Потрясающие приключения Кавалера & Клея (Шейбон) - страница 37

Размышления эти оборвались, когда Йозеф на что-то наступил – оно хрустнуло под ногой, мягкое и твердое одновременно. Сердце зашлось, и Йозеф опустил глаза, в омерзении протанцевав задом, но увидел не раздавленную мышь, а кожаный чехол с отмычками, которые некогда подарил ему Бернард Корнблюм. Веки у Томаша затрепетали, и он хлюпнул носом, а Йозеф, морщась, подождал: может, брат снова уснет. Томаш рывком сел. Локтем отер слюну с губ, поморгал и коротко выдохнул.

– Ой мамочки, – сказал он, в полусне не удивившись тому, что подле него, в коридоре их дома в сердце Праги, на корточках сидит брат, который три дня назад отправился в Бруклин. Томаш открыл было рот опять, но Йозеф прихлопнул его ладонью и прижал палец к губам. Потряс головой и показал на их квартиру.

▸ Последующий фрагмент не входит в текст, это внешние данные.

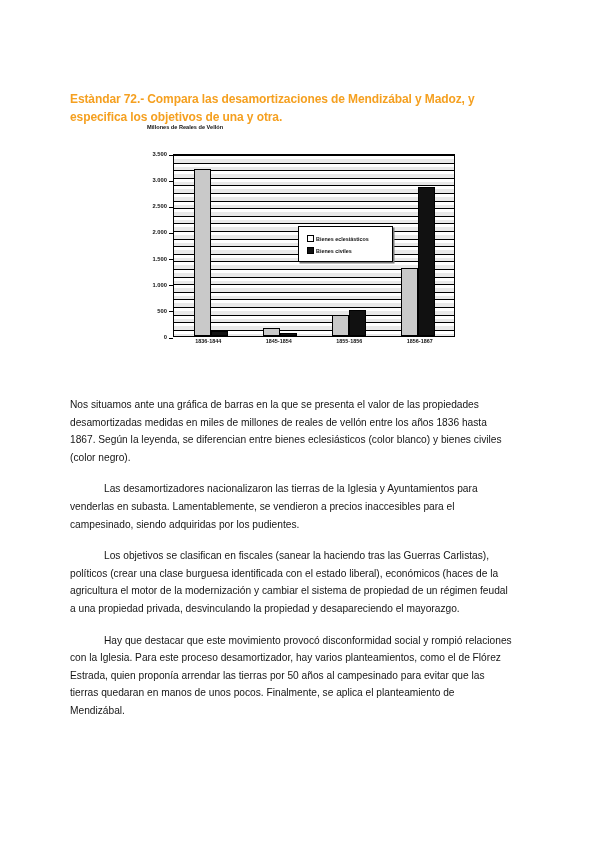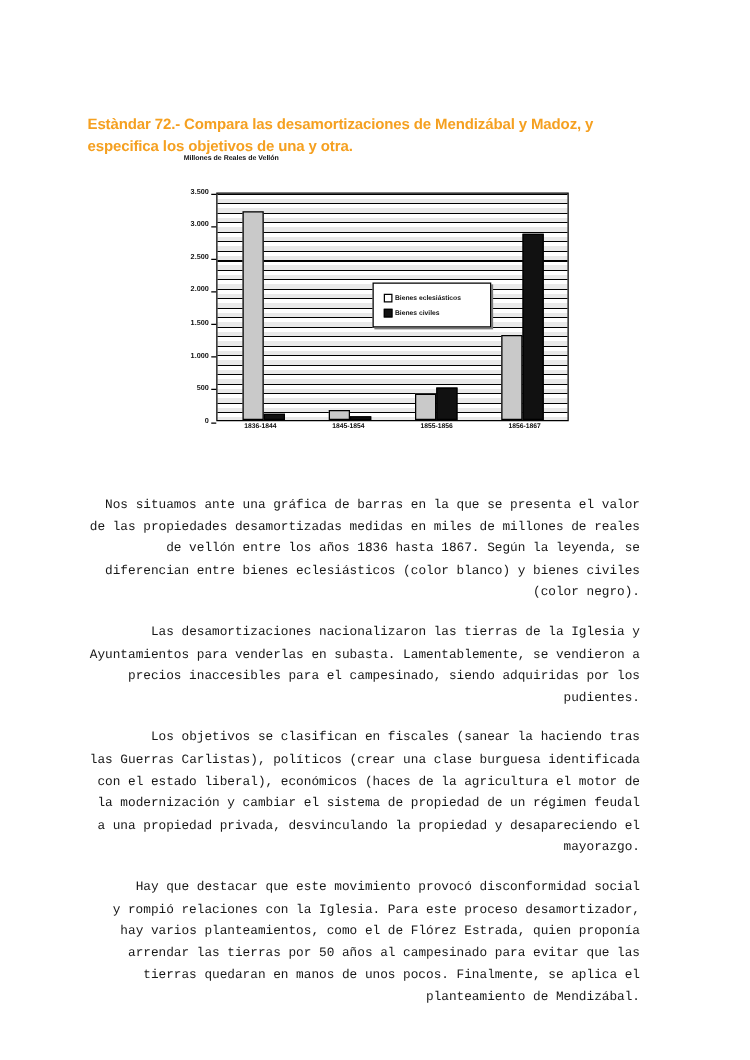--- a/index.html
+++ b/index.html
@@ -187,22 +187,21 @@
     position: absolute;
     left: 70px;
     top: 396px;
     width: 442px;
   }
   .body-text p {
     margin: 0 0 14px 0;
     font-size: 10.2px;
     line-height: 17.6px;
     color: #161616;
-    text-align: right;
-    font-family: Liberation Mono, monospace;
+    text-align: left;
   }
   .body-text p.indent { text-indent: 34px; }
 </style>
 </head>
 <body>
 
 <div class="page">
 
   <div class="doc-heading">Estàndar 72.- Compara las desamortizaciones de Mendizábal y Madoz, y especifica los objetivos de una y otra.</div>
 
@@ -282,18 +281,18 @@
     <div class="x-axis">
         <div class="x-label">1836-1844</div>
         <div class="x-label">1845-1854</div>
         <div class="x-label">1855-1856</div>
         <div class="x-label">1856-1867</div>
       </div>
   </div>
 
   <div class="body-text">
       <p>Nos situamos ante una gráfica de barras en la que se presenta el valor de las propiedades desamortizadas medidas en miles de millones de reales de vellón entre los años 1836 hasta 1867. Según la leyenda, se diferencian entre bienes eclesiásticos (color blanco) y bienes civiles (color negro).</p>
-      <p class="indent">Las desamortizaciones nacionalizaron las tierras de la Iglesia y Ayuntamientos para venderlas en subasta. Lamentablemente, se vendieron a precios inaccesibles para el campesinado, siendo adquiridas por los pudientes.</p>
+      <p class="indent">Las desamortizadores nacionalizaron las tierras de la Iglesia y Ayuntamientos para venderlas en subasta. Lamentablemente, se vendieron a precios inaccesibles para el campesinado, siendo adquiridas por los pudientes.</p>
       <p class="indent">Los objetivos se clasifican en fiscales (sanear la haciendo tras las Guerras Carlistas), políticos (crear una clase burguesa identificada con el estado liberal), económicos (haces de la agricultura el motor de la modernización y cambiar el sistema de propiedad de un régimen feudal a una propiedad privada, desvinculando la propiedad y desapareciendo el mayorazgo.</p>
       <p class="indent">Hay que destacar que este movimiento provocó disconformidad social y rompió relaciones con la Iglesia. Para este proceso desamortizador, hay varios planteamientos, como el de Flórez Estrada, quien proponía arrendar las tierras por 50 años al campesinado para evitar que las tierras quedaran en manos de unos pocos. Finalmente, se aplica el planteamiento de Mendizábal.</p>
     </div>
 
 </div>
 
 </body></html>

Переведя взгляд на дверь, Томаш, похоже, наконец-то проснулся. Сморщил губы, точно от кислятины. Густые черные брови собрались над переносицей. Он потряс головой и снова попытался что-то сказать, и снова Йозеф прикрыл ему рот, на сей раз не так мягко. Йозеф подобрал старые отмычки, которых не видел уже много месяцев, а то и лет, – если и вспоминал о них, думал, что потерялись. В иную эпоху замок на двери Кавалеров Йозеф взламывал не раз, и с успехом. Сейчас он отомкнул его без особого труда и шагнул в прихожую, благодарный за знакомые запахи трубочного табака и нарциссов, за далекий гул электрического холодильника. Затем ступил в гостиную и увидел, что диван и фортепиано покрыты стегаными одеялами. Аквариум пустовал – ни рыбы, ни воды. Исчез обляпанный замазкой терракотовый горшок с китайским апельсином. Посреди комнаты грудой высились ящики.

– Переехали? – спросил Йозеф как можно тише.

– На Длоугу, одиннадцать, – ответил Томаш с нормальной громкостью. – Утром.

– Переехали, – сказал Йозеф, не в силах повысить голос, хотя слушать было некому – некого насторожить, некого обеспокоить.

– Там гадостно. И Кацы – гадостные люди.

– Кацы? – У матери была не самая любимая родня с такой фамилией. – Виктор и Рената?

Томаш кивнул:

– И Слизнявые Близняшки. – Он до предела закатил глаза. – И их гадостный попугай. Они его научили говорить: «Иди в зад, Томаш».

Он хлюпнул носом, хихикнул вслед за братом, а затем, снова медленно сведя брови над носом, закашлялся канонадой всхлипов, аккуратных и придушенных, словно выпускать их наружу было больно. Йозеф неловко его обнял и вдруг сообразил, как давно не слыхал, чтобы Томаш открыто плакал, – а некогда его рыдания звучали в доме сплошь и рядом, обыденные, как свисток чайника или чирканье отцовской спички. Вес Томаша у Йозефа на колене был громоздок, тело неловко и объятию не поддавалось; за три дня брат как будто вырос из мальчика в юношу.